▸ Task to complete: Extract the opening line of the entries and every line after it, stopping at and including the line that contains "width:7px; height:7px; border-radius:50%;". Do not include pictures.

----- Available data -----

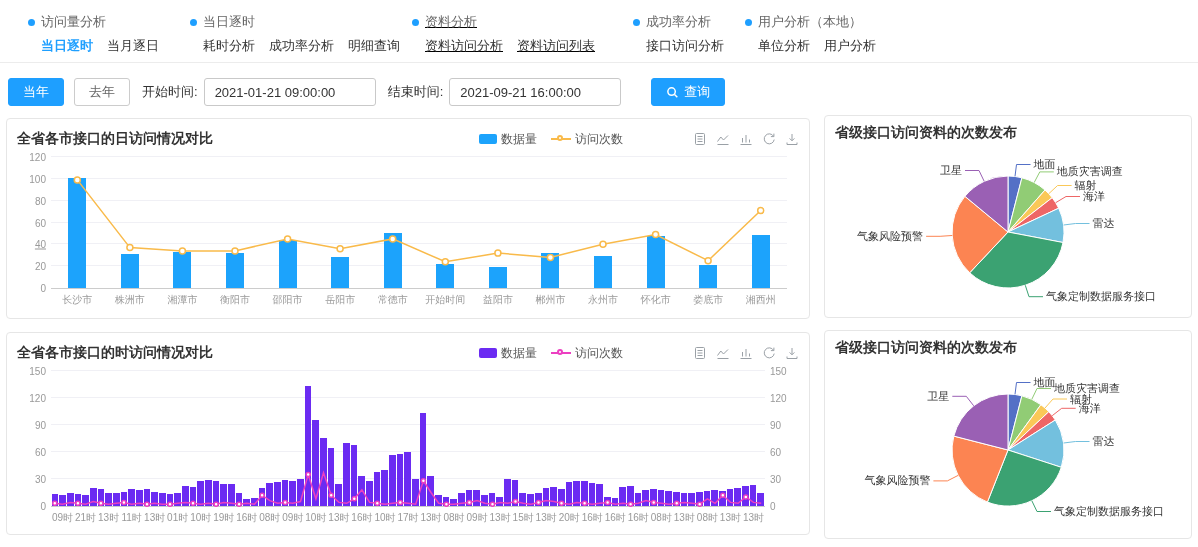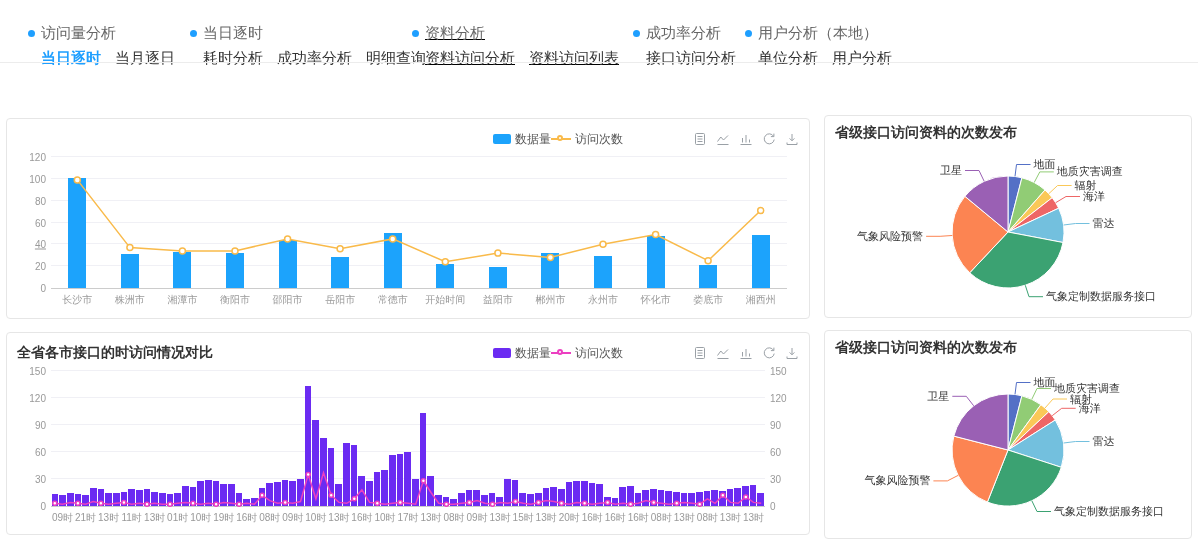--- a/index.html
+++ b/index.html
@@ -9,7 +9,7 @@
 
   
   .topnav { position:absolute; top:8px; left:0; width:100%; height:52px; }
-  .nav-group { position:absolute; top:16px; font-size:15px; }
+  .nav-group { position:absolute; top:5px; font-size:13px; }
   .nav-title-row { display:flex; align-items:center; color:#666; }
   .nav-bullet { width:7px; height:7px; border-radius:50%; background:#1e9fff; margin-right:6px; }
   .nav-items { padding-left:13px; margin-top:6px; white-space:nowrap; }

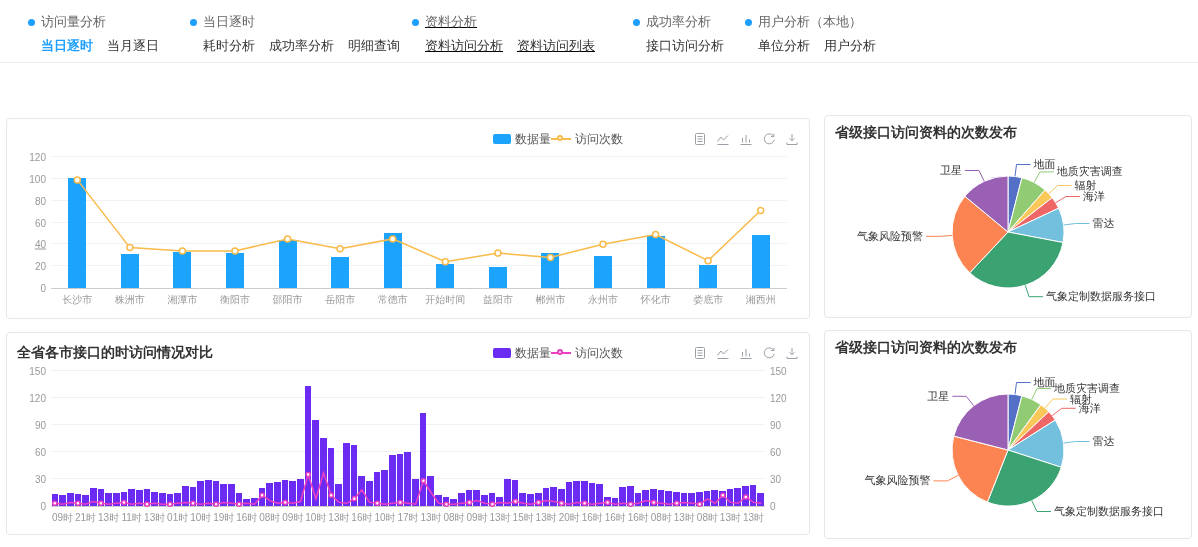--- a/index.html
+++ b/index.html
@@ -115,6 +115,21 @@
     </nav>
   <div class="divider"></div>
 
+  <div class="filterbar">
+    <button class="btn primary">当年</button>
+    <button class="btn ghost">去年</button>
+    <span class="flabel">开始时间:</span>
+    <input class="tinput" value="2021-01-21 09:00:00" style="">
+    <span class="flabel">结束时间:</span>
+    <input class="tinput end" value="2021-09-21 16:00:00" style="">
+    <button class="btn primary search">
+      <svg width="13" height="13" viewBox="0 0 14 14" stroke="#fff" fill="none" stroke-width="1.6">
+          <circle cx="6" cy="6" r="4"></circle>
+          <path d="M9.2 9.2l3 3"></path>
+        </svg>
+      <span>查询</span>
+    </button>
+  </div>
 
   <section class="card card1">
     <header class="card-head">

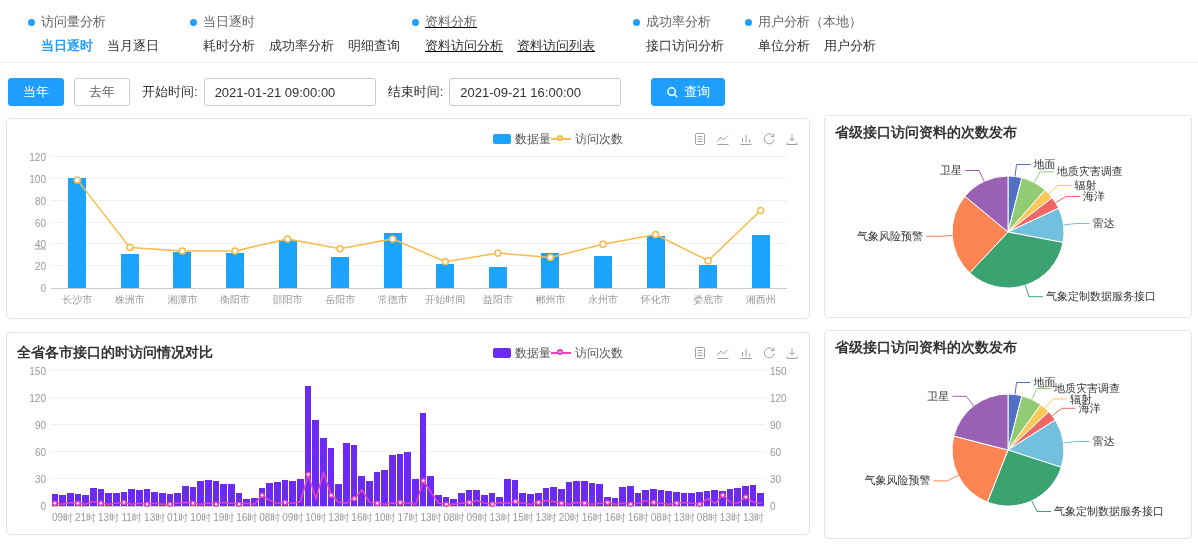--- a/index.html
+++ b/index.html
@@ -133,6 +133,7 @@
 
   <section class="card card1">
     <header class="card-head">
+      <h3 class="card-title">全省各市接口的日访问情况对比</h3>
       <div class="head-spacer"></div>
       <div class="legend" id="legend-0">
           <span class="legend-item">

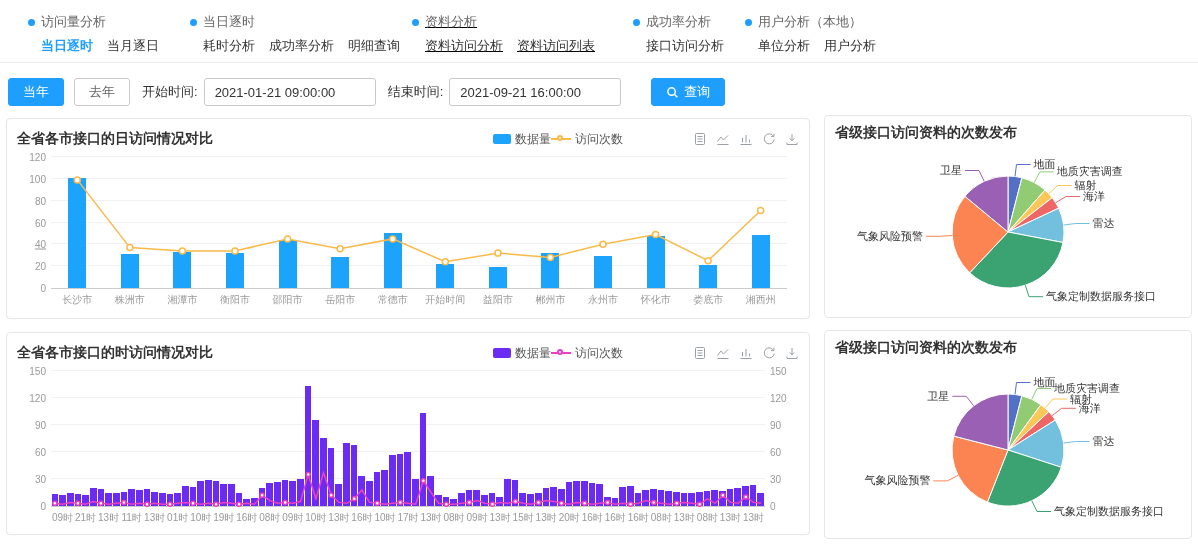--- a/index.html
+++ b/index.html
@@ -40,7 +40,7 @@
   .card-head { display:flex; align-items:center; height:24px; }
   .card-title { font-size:14px; font-weight:bold; color:#333; }
   .head-spacer { flex:1; }
-  .legend { display:flex; align-items:center; margin-right:70px;padding-left:44px; }
+  .legend { display:flex; align-items:center; gap:14px; margin-right:70px;padding-left:44px; }
   .legend-item { display:flex; align-items:center; gap:4px; font-size:12px; color:#555; cursor:pointer; }
   .lg-rect { width:18px; height:10px; border-radius:2px; display:inline-block; }
   .lg-line { width:20px; height:2px; position:relative; display:inline-block; }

-----

▸ Your solution:
--- a/index.html
+++ b/index.html
@@ -9,7 +9,7 @@
 
   
   .topnav { position:absolute; top:8px; left:0; width:100%; height:52px; }
-  .nav-group { position:absolute; top:16px; font-size:15px; }
+  .nav-group { position:absolute; top:5px; font-size:13px; }
   .nav-title-row { display:flex; align-items:center; color:#666; }
   .nav-bullet { width:7px; height:7px; border-radius:50%; background:#1e9fff; margin-right:6px; }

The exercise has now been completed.